I think what he may mean is a business geared more to one type of service (climbing,pruning,removals) as opposed to a full service tree care company that does plant health care and consultations etc.

Also is your business going to cater more to residential customers, or commercial or both?

The one thing I have learned is to keep ads consistent (colours, font, logo)and create a brand, dont just stick a random tree on a page and call it a logo.


And I could be completey wrong about what he meant!!


----------



## ozarktreeman (Aug 18, 2009)

ArborCARE(705) said:


> I think what he may mean is a business geared more to one type of service (climbing,pruning,removals) as opposed to a full service tree care company that does plant health care and consultations etc.
> 
> Also is your business going to cater more to residential customers, or commercial or both?
> 
> ...






yea,that makes sense,been a long hot day. time


----------



## MNGuns (Aug 22, 2009)

A descriptive name is good, but leave yourself open to expansion as well. May start out as Billy Bobs Firewood, then get into logging, or milling, etc. and you still have the "Firewood" stuck to you. My own business name is Circle B Services, Inc. Leaves me open to do darn near anything.


----------



## BlueRidgeMark (Aug 23, 2009)

Here's some great info on marketing, and there's a lot of free info on the site. You can probably get the book at your library, too.


http://www.gmarketing.com/


----------



## tomtrees58 (Aug 23, 2009)

who did Wat and runoke:


----------



## treemandan (Aug 23, 2009)

TreeCo said:


> AAA Discount Tree
> 
> AAA Bottom Dollar Tree
> 
> ...



They actuaaly don't alllow that around here anymore unless its really part of the registered name.
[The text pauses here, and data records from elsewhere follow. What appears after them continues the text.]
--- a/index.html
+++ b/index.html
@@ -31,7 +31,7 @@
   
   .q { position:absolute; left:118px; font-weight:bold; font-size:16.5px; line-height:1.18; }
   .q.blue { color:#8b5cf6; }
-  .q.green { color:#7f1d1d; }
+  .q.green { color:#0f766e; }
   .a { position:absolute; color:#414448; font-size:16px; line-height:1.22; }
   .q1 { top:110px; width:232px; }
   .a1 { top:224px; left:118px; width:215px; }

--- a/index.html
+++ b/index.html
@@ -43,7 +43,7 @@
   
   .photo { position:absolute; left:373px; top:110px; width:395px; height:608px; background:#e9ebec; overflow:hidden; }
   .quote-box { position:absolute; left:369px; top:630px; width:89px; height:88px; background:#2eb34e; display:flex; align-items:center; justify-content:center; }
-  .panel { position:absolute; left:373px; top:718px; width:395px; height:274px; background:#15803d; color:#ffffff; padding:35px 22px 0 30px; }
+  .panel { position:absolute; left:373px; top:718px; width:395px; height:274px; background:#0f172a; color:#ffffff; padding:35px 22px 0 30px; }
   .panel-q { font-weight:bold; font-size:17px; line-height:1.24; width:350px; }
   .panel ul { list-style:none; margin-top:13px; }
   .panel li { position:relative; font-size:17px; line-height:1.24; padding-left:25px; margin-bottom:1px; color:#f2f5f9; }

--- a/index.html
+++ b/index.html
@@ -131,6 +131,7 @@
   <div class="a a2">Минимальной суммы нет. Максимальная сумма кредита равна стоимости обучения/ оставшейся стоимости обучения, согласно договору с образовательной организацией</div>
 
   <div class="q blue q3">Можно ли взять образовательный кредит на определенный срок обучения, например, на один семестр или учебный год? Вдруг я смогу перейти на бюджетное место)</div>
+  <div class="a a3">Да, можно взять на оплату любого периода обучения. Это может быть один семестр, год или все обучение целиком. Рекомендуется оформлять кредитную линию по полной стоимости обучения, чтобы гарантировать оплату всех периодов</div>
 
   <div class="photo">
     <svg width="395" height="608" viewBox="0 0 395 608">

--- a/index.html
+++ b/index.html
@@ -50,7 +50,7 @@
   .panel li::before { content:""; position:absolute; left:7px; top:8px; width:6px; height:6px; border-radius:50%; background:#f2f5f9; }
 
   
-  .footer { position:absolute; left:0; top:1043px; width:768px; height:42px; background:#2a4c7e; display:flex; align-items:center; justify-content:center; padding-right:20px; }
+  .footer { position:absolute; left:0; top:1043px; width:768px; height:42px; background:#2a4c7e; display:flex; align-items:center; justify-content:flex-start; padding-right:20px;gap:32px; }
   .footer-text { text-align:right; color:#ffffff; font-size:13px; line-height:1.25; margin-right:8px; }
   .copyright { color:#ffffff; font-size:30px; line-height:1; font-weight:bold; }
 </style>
I used to think that companies with AAA in them were part of Triple A, the road service.

A new crew is running round here now- Tree Dawgs.


----------



## tree MDS (Aug 23, 2009)

"Tree Dawgs", I like it.

Just make sure you dont git yer a$$ bitten dano. lol.

Grrr....lol.


----------



## treemandan (Aug 23, 2009)

tree MDS said:


> "Tree Dawgs", I like it.
> 
> Just make sure you dont git yer a$$ bitten dano. lol.
> 
> Grrr....lol.



I am not sure but I think the company is comprised of some wannabes who think they are arebes you know what I mean? I have yet to get a glimpse of them.


----------



## southsoundtree (Sep 5, 2009)

Think of what might be limiting to your company, such as Tree Removal Experts.
This may be where you start, but not where you want to be later. You will be better with a name like Quality Tree Services, than Affordable Tree Services.

You can have a slogan that goes with your name, e.g. Quality Tree Services--Always a Great Value.
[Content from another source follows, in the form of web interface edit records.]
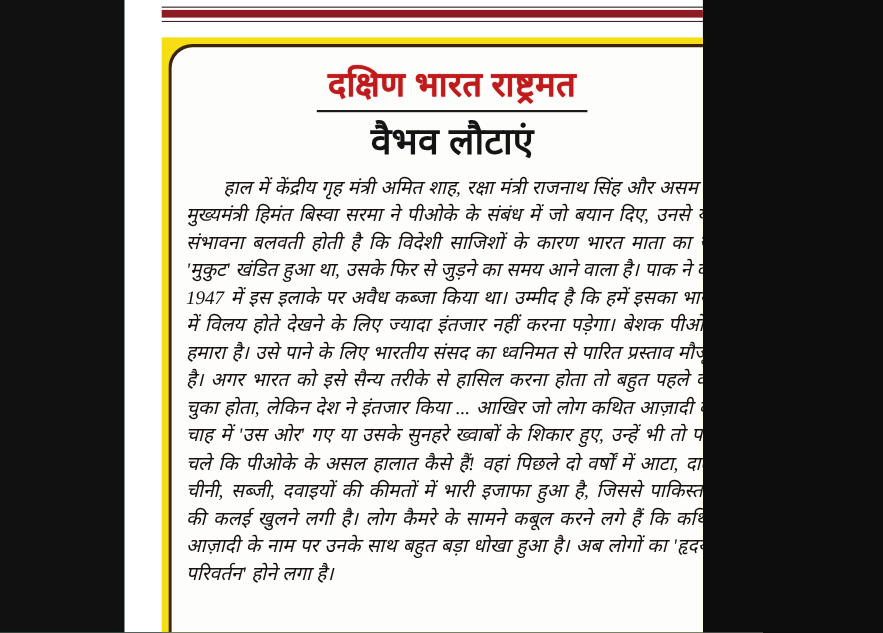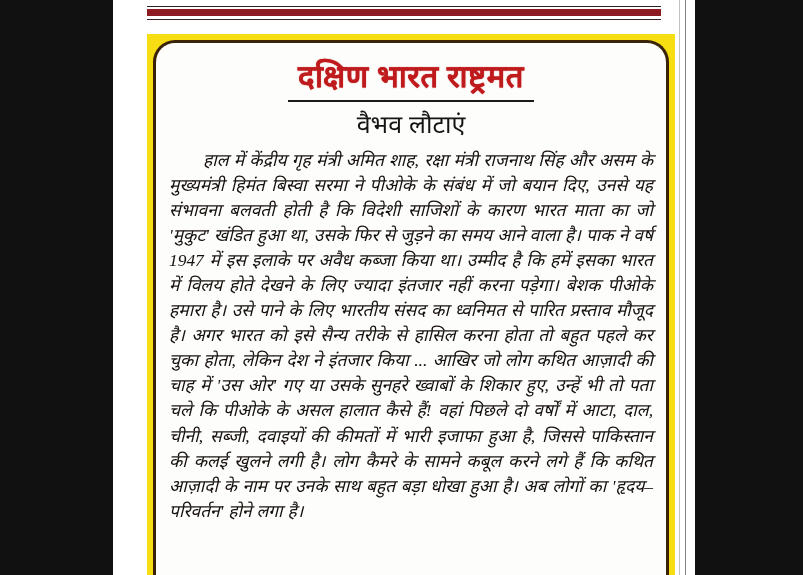--- a/index.html
+++ b/index.html
@@ -18,7 +18,7 @@
   
   #stage {
     position: relative;
-    width: 803px;
+    width: 639px;
     height: 575px;
     background: #14532d;
     overflow: hidden;

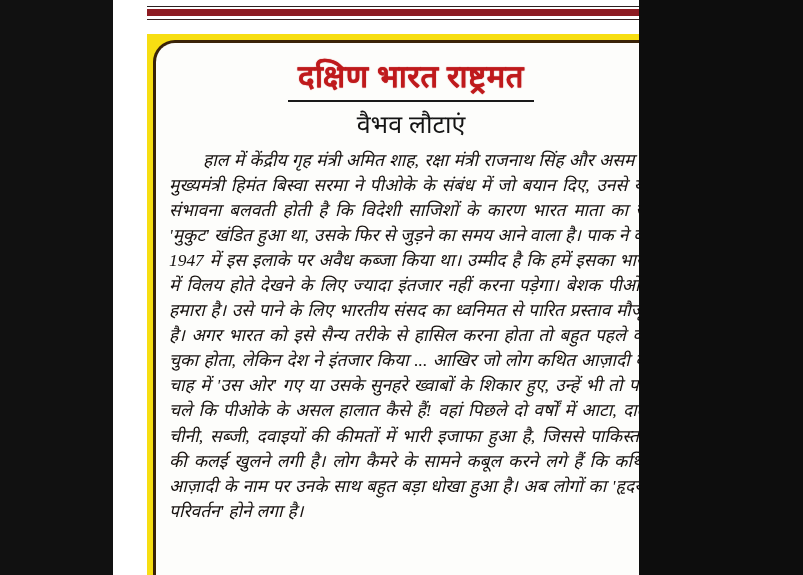--- a/index.html
+++ b/index.html
@@ -140,8 +140,8 @@
     text-align: center;
     color: #141414;
     font-family: "Liberation Sans", "DejaVu Sans", sans-serif;
-    font-weight: normal;
-    font-size: 25px;
+    font-weight: bold;
+    font-size: 34px;
     line-height: 1.12;
     margin: 8px 0 10px 0;
     white-space: nowrap;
You have to think about moving in the future, so Great Plains Tree Service might be better than Kansas City Tree Service, though you may not be recognized as much for being a local business.
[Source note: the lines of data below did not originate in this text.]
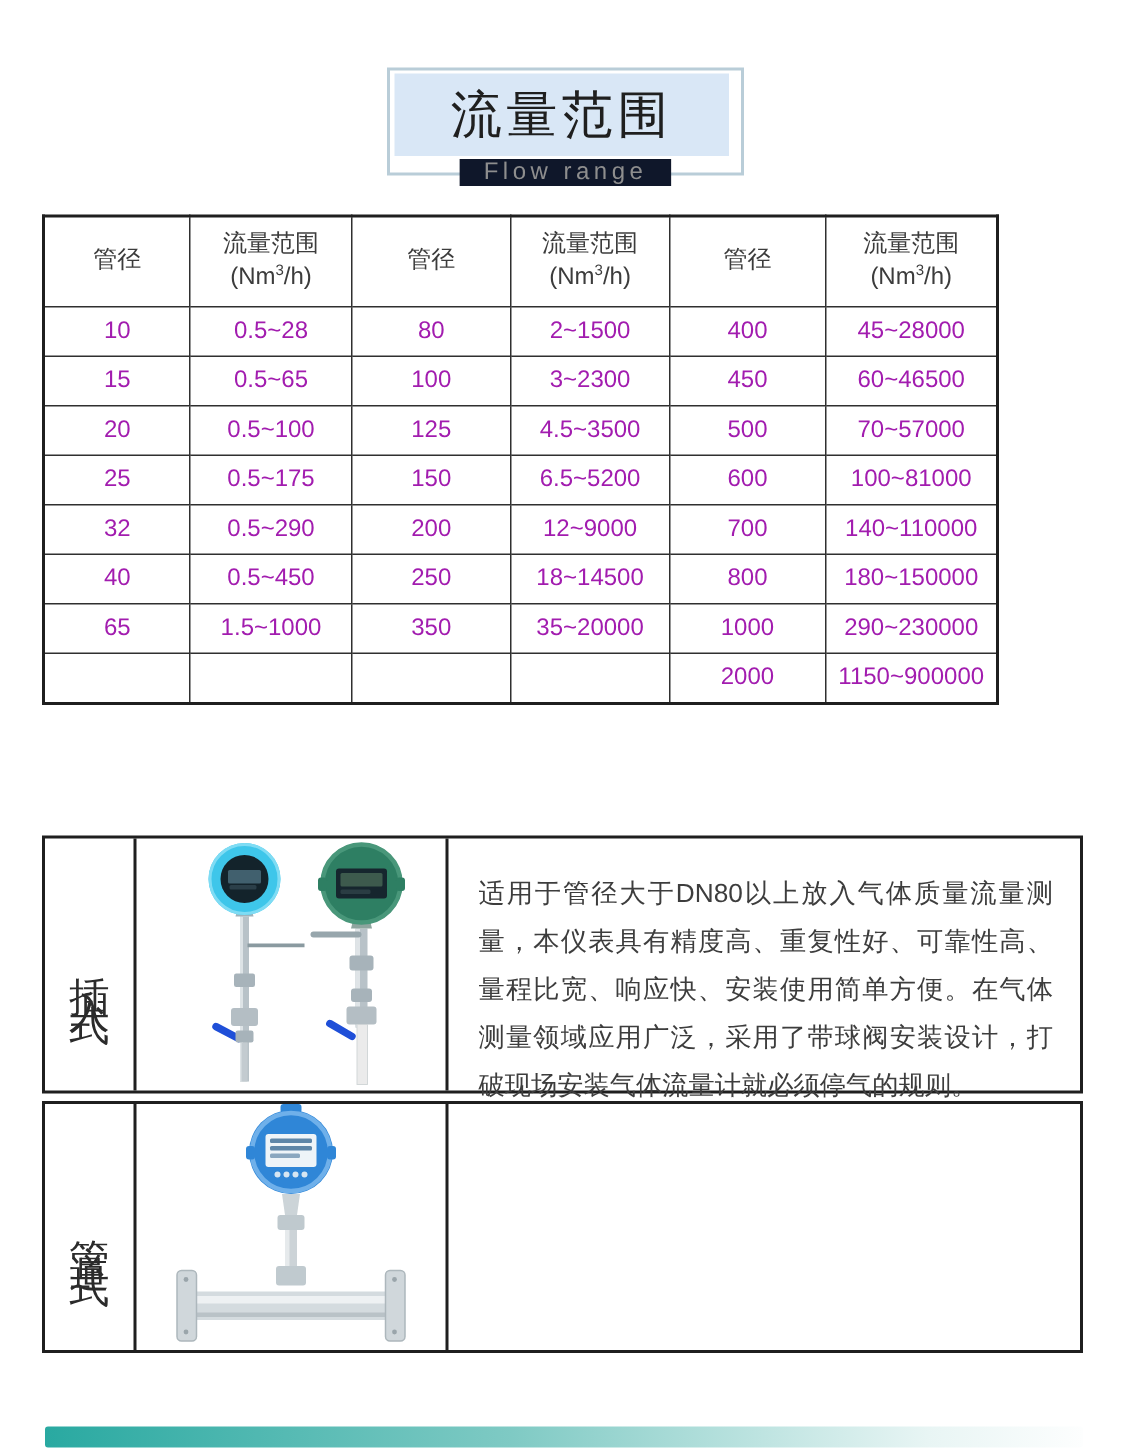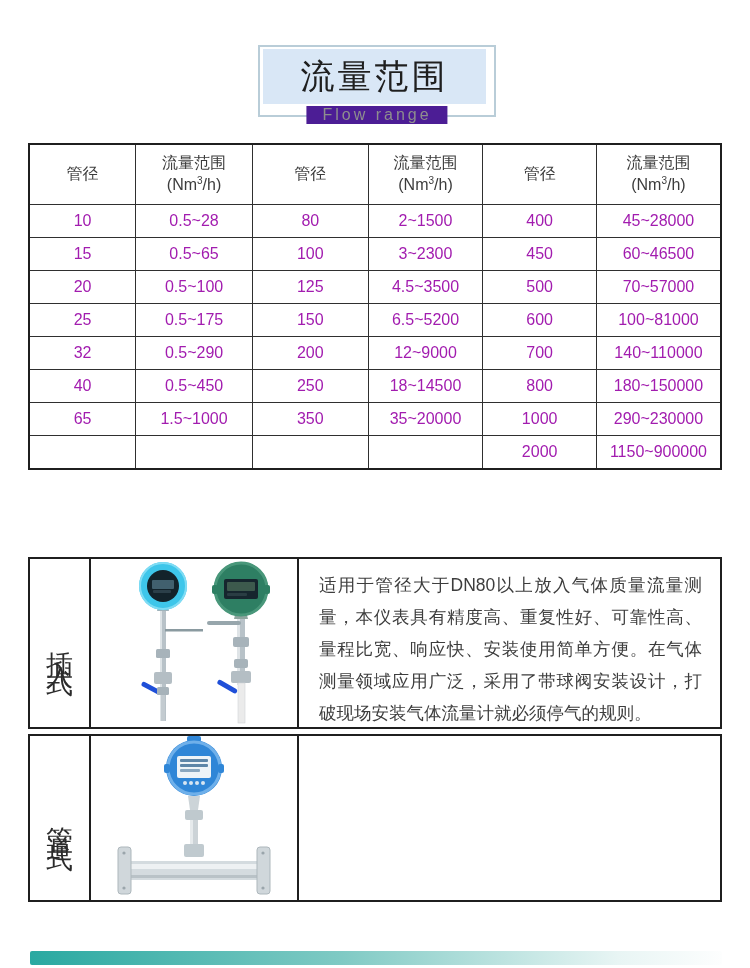--- a/index.html
+++ b/index.html
@@ -15,7 +15,7 @@
     background:#d9e7f6;display:flex;align-items:center;justify-content:center;}
   .title-zh{font-size:34px;letter-spacing:3px;color:#1f1f1f;font-weight:400;}
   .title-en{position:absolute;left:50%;bottom:0;transform:translate(-50%,50%);
-    background:#4c1d95;padding:0 16px;font-size:16px;letter-spacing:3px;
+    background:#0f172a;padding:0 16px;font-size:16px;letter-spacing:3px;
     color:#8e8e8e;white-space:nowrap;}
   
   table.flow{position:absolute;left:28px;top:143px;width:694px;height:327px;

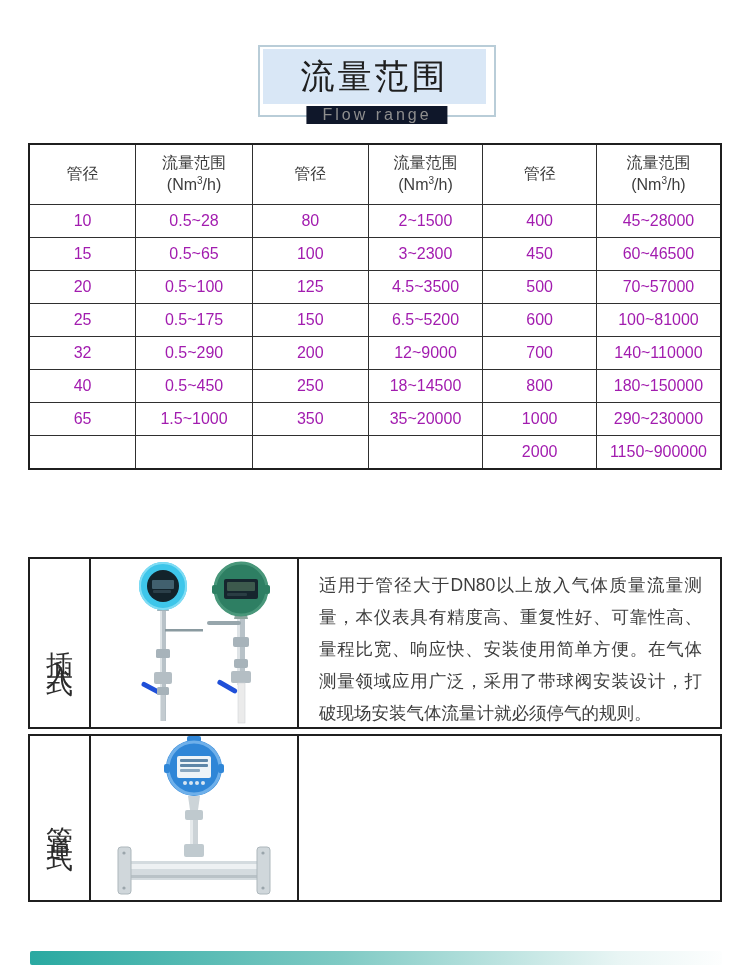--- a/index.html
+++ b/index.html
@@ -18,7 +18,7 @@
     background:#0f172a;padding:0 16px;font-size:16px;letter-spacing:3px;
     color:#8e8e8e;white-space:nowrap;}
   
-  table.flow{position:absolute;left:28px;top:143px;width:694px;height:327px;
+  table.flow{position:absolute;left:28px;top:143px;width:638px;height:327px;
     border-collapse:collapse;table-layout:fixed;}
   table.flow th,table.flow td{
     border:1px solid #2f2f2f;text-align:center;vertical-align:middle;

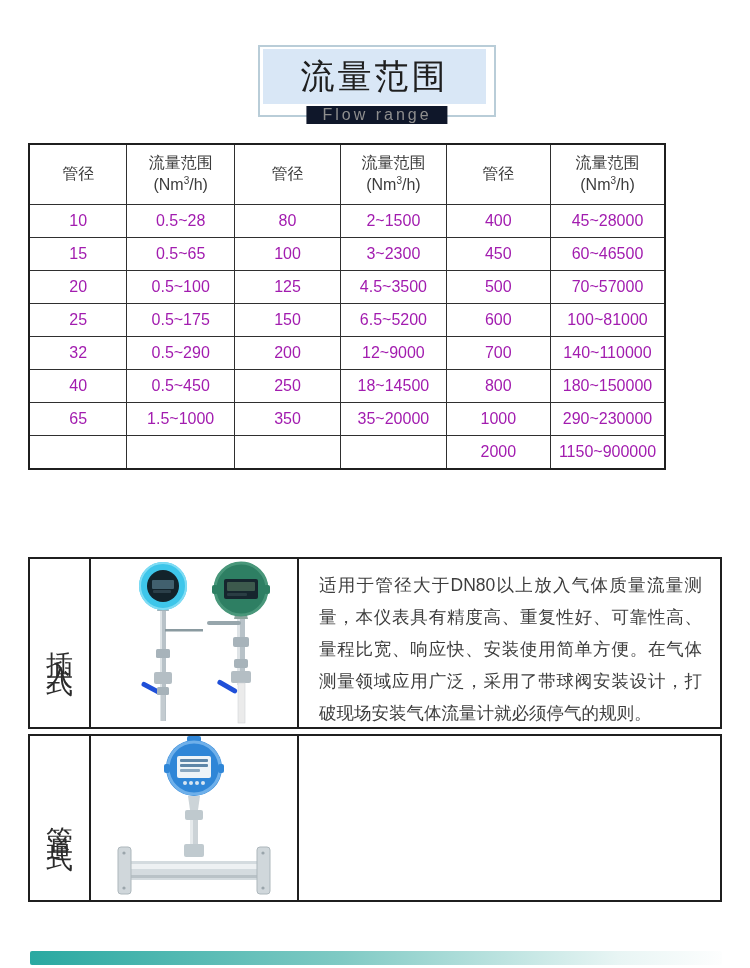--- a/index.html
+++ b/index.html
@@ -40,7 +40,7 @@
     font-size:27px;letter-spacing:9px;color:#2b2b2b;}
   .sec-media{width:206px;border-right:2px solid #1f1f1f;display:flex;
     align-items:center;justify-content:center;overflow:hidden;}
-  .sec-text{flex:1;padding:6px 18px 8px 20px;display:flex;align-items:flex-start;}
+  .sec-text{flex:1;padding:16px 18px 8px 20px;display:flex;align-items:flex-start;}
   .sec-text p{margin:4px 0 0 0;font-size:17.5px;line-height:32px;color:#3d3d3d;
     text-align:justify;}
   .sec2 .sec-text p{margin-top:12px;}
Like they say about dressing for the job that you want, not the job you have...Name it for the company you want, not the one you are starting with.


----------



## BC WetCoast (Sep 5, 2009)

ozarktreeman said:


> I would stay away for first or last names in a business.



You mean like Asplundh, Bartlett or Davey???


----------



## arborist (Sep 5, 2009)

BC WetCoast said:


> You mean like Asplundh, Bartlett or Davey???



haha those 3 came to mind when I read that as well.
I named my tree service using my last name and I seem to be doing fine.
It's not the name you want your potential clients thinking about (though of course you want them to remember it).It's your presentation of your services offered.


----------